王都滞在中の行動計画を頭に叩き込み、対面するであろう人物の情報をおさらいする。そういった情報を押さえておかねば、貴族の世界では足を掬われてしまいます。特に王家との面会では、穏やかな雰囲気の裏で、激しくやり合う事になると思われます。私の発言一つが、キャンベル家を窮地に陥らせる事に繋がるかもしれません。なので、徹底的に準備するのです。……シルバを連れ戻すのが目的とはいえ、貴族の責務を果たさない訳にはいきませんから。
翌日、私を乗せた馬車は、王城へ向けてゆっくり走っていました。昨日の今日であっても、私の到着は噂として広まっていたらしく、多くの民衆が見物に訪れています。そんな、道の両脇で手を振る者たちに、時折優雅に手を振り返したりしていると、シルバは興奮気味に言います。

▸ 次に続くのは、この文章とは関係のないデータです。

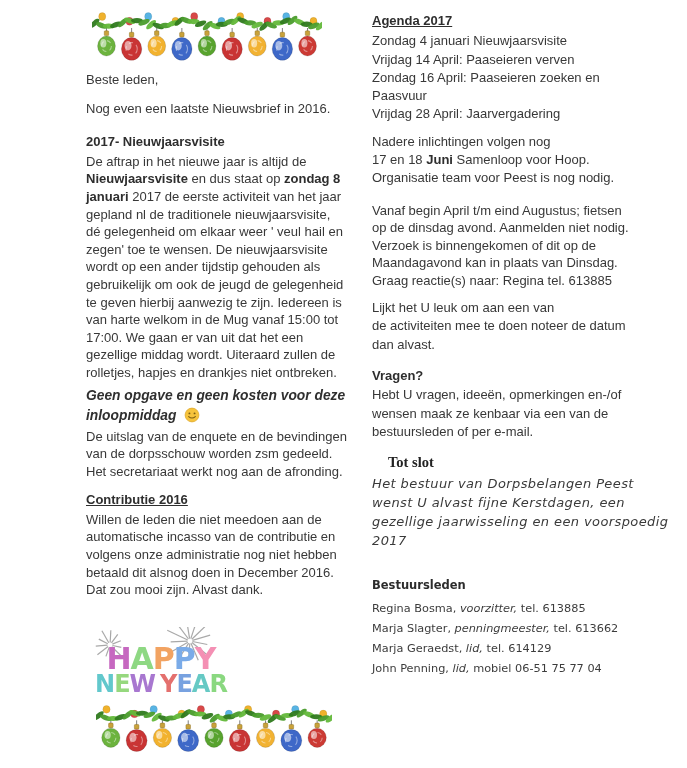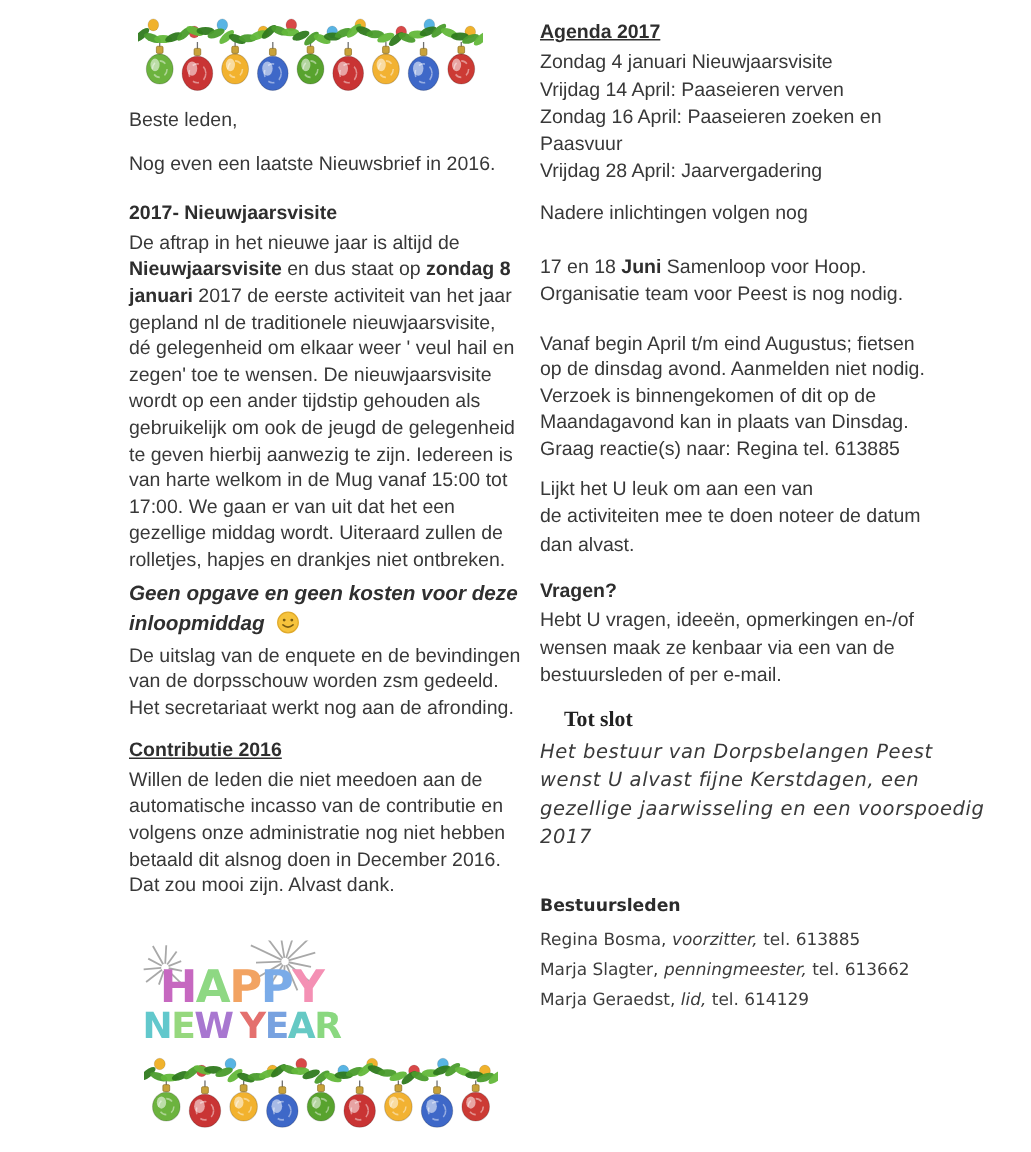"Agenda 2017" .col-right { left: 360px -> 372px }
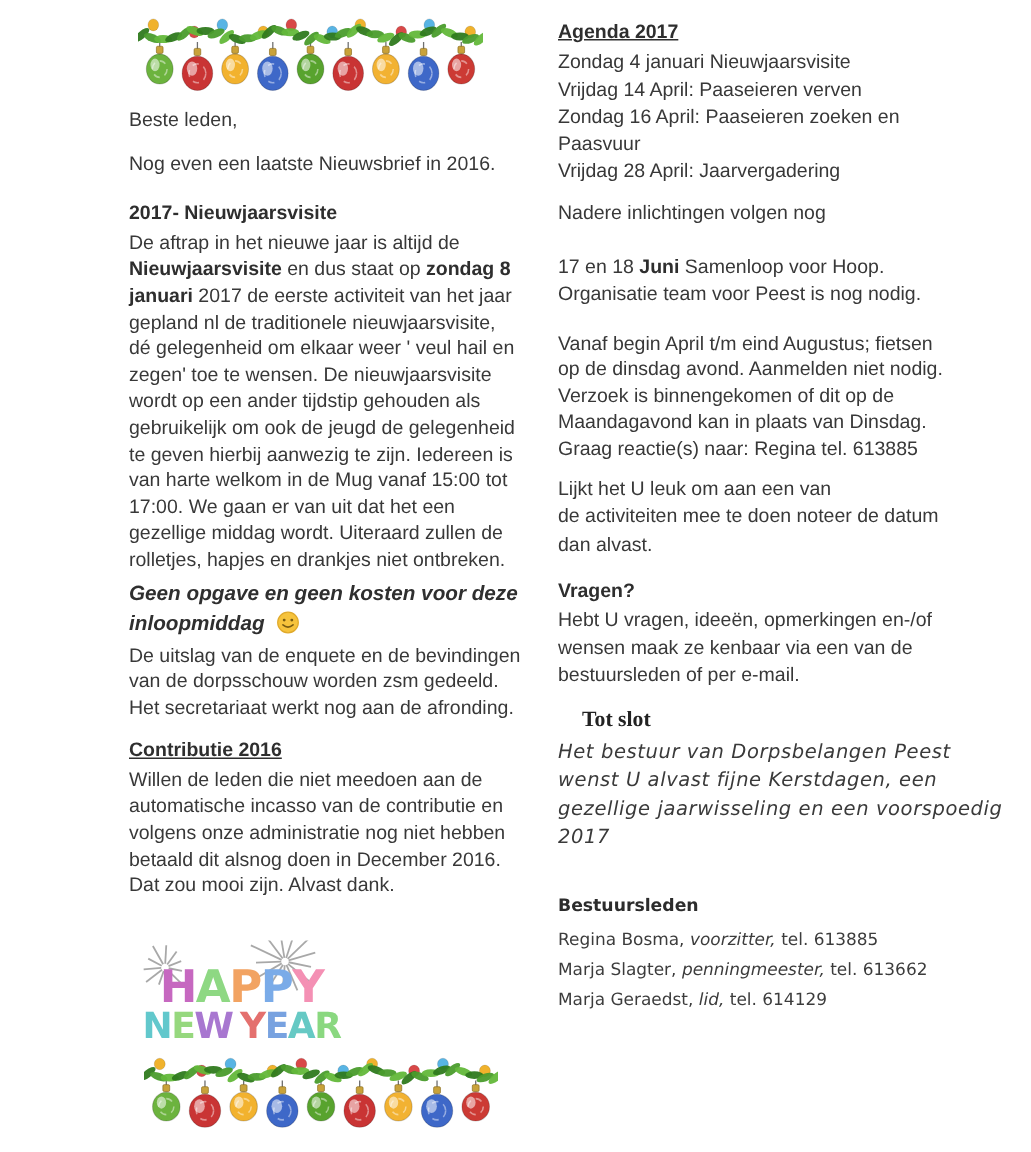"17 en 18 Juni Samenloop" .samenloop { margin-top: 18px -> none }
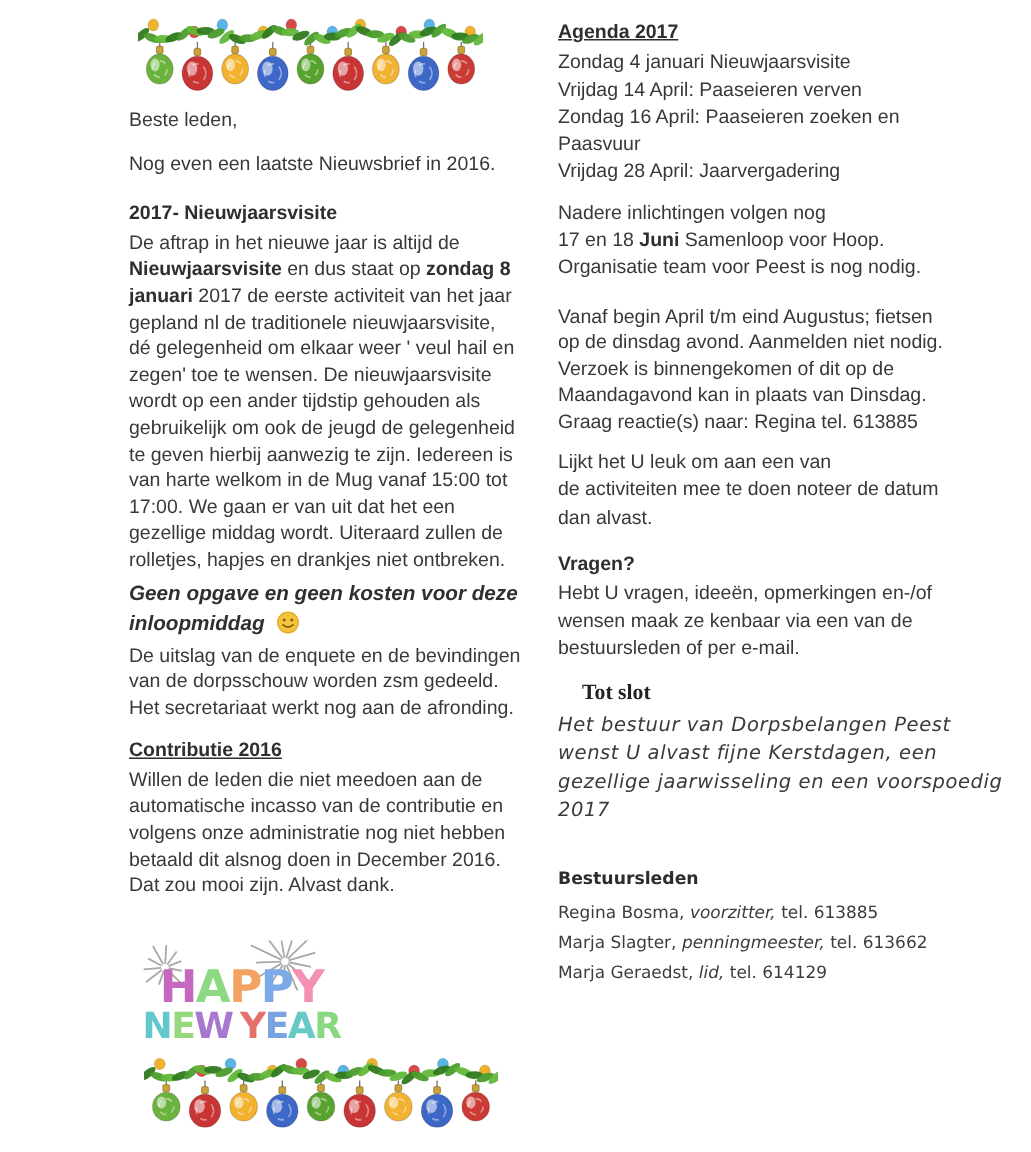"John Penning, lid, mobiel 06-51" div.member { html: none -> <div><span>John Penning,</span> <span>lid,</span> <span>mobiel 06-51 75 77 04</span></div> }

「やっぱり凄いですね! これだけの人が、レイナ様見たさに集まるなんて!」
「あら? 私と結婚して、神人であると公表すれば……シルバも手を振られる側になりますわよ?」
「えっ……それは、遠慮させて頂きます」
王都滞在の期間は、とても短い。なので、どんどん押していこうと思っております。ですが、薄々感じてもいます。……どれだけアピールしようとも、シルバの心を掴む事は出来ないだろうと。昔の私なら、頑なに認めなかったでしょう。なにがなんでも手に入れようと、躍起にもなっていたでしょう。そして、力尽くでも連れ帰った事でしょう。
「では、無理やりにでも連れ戻す事に致しますわ」
「レイナ様? 言葉に気持ちがこもっていませんよ」
シルバが指摘するように、私はそれを実行しようとは思えませんでした。シルバへと寄せる恋慕の情は深まっていると思うのに、です。キャンベル家の繁栄を考えても、シルバを手に入れるのが最良手なのに、です。あれだけ意気込んで、領地から遠く離れたここまで足を運んだのに、です……。
「そんな事ありませんわ! 絶対に、貴方を連れ戻します!」
そう言葉にしてみても、私は踏ん切りがつかぬままでした。実は……お父様が手を回してくれているのです。無理やりにでもシルバを連れ帰る算段を。それに、恥辱の神シェイム様も望んでいるはず。理由は知りませんが、シルバの身柄を確保する事を。神の意を得ており、手段まで持ち合わせていても……何故か、決断出来ずにいるのです。私、私の心が分かりません。あれだけ欲しいと願っていたはずなのに……。
悶々とする心を振り払えぬまま、馬車は王城へと到着していました。そんな胸中であっても、私は優雅な貴族の仮面を被る事を忘れないのでした。